第6話 二度目の真実

第6話 二度目の真実


 国境を越えた草原を、ひとり歩きながら空を見上げる。

 見慣れない星座。広すぎる世界。

 胸に広がるのは、不安と……ほんの少しの高揚感だった。


(さて、これからどうするか……だよね)


 手元の小袋を振ると、じゃらりと硬貨の音がする。

 これが尽きれば、すぐに路頭に迷う。生きるためには次の手を考えないといけない。


(定番は冒険者ギルド、かな?)

 武器を持って魔物退治。強くなれば食いっぱぐれないし、物語でよくあるパターンだ。


 でも――私は首をかしげる。

(実際やったら、死ぬ確率高いよね……)


 他にも選択肢はある。

 商人の下で荷運びや雑用をする。
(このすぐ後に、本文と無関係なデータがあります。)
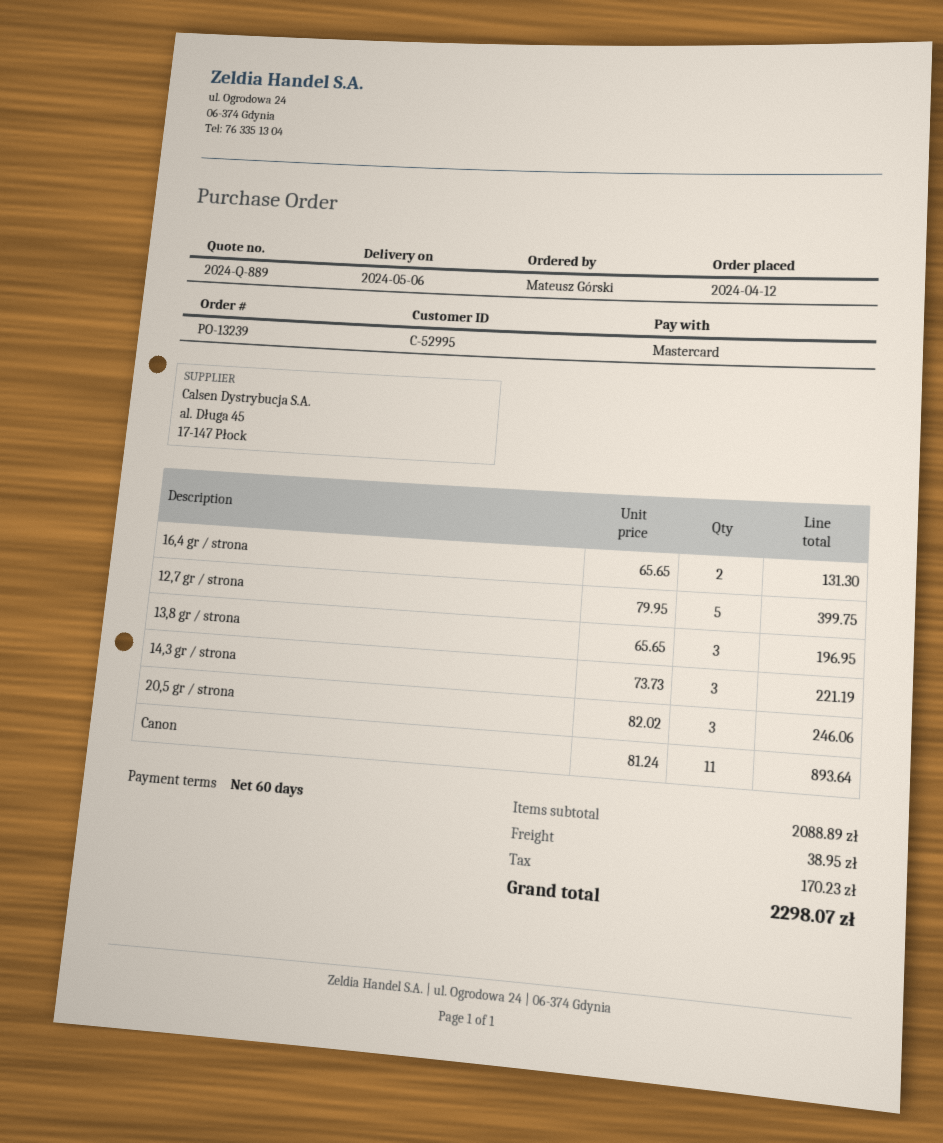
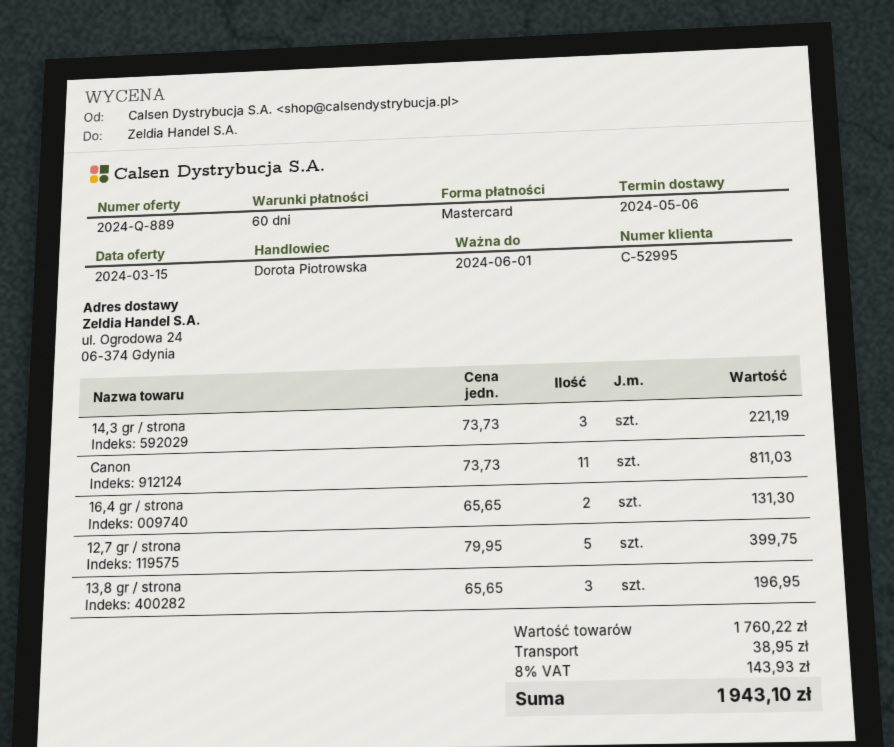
20,5 gr / strona: 3 x 82.02 = 246.06 -> none
Canon: 11 x 81.24 = 893.64 -> 11 x 73.73 = 811.03
subtotal: 2088.89 -> 1760.22
tax: 170.23 -> 143.93
total: 2298.07 -> 1943.10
宿屋で働く。あるいは農村に紛れて、ひっそり暮らす。


 想像をめぐらせると、どれもこれも一長一短だ。

 力も人脈もない今の自分には、どの道も簡単じゃない。


「……ま、考えてもキリないか」


 苦笑しながら、夜風に吹かれて歩を進める。

 本当なら、こんな状況で冷静に職業相談してる余裕なんてあるはずがない。

 でも私は、不思議なほど落ち着いていた。


 それは――。


(……まあ、理由はわかってるんだけどね)


 私は草原に腰を下ろし、星を見上げて小さく息を吐いた。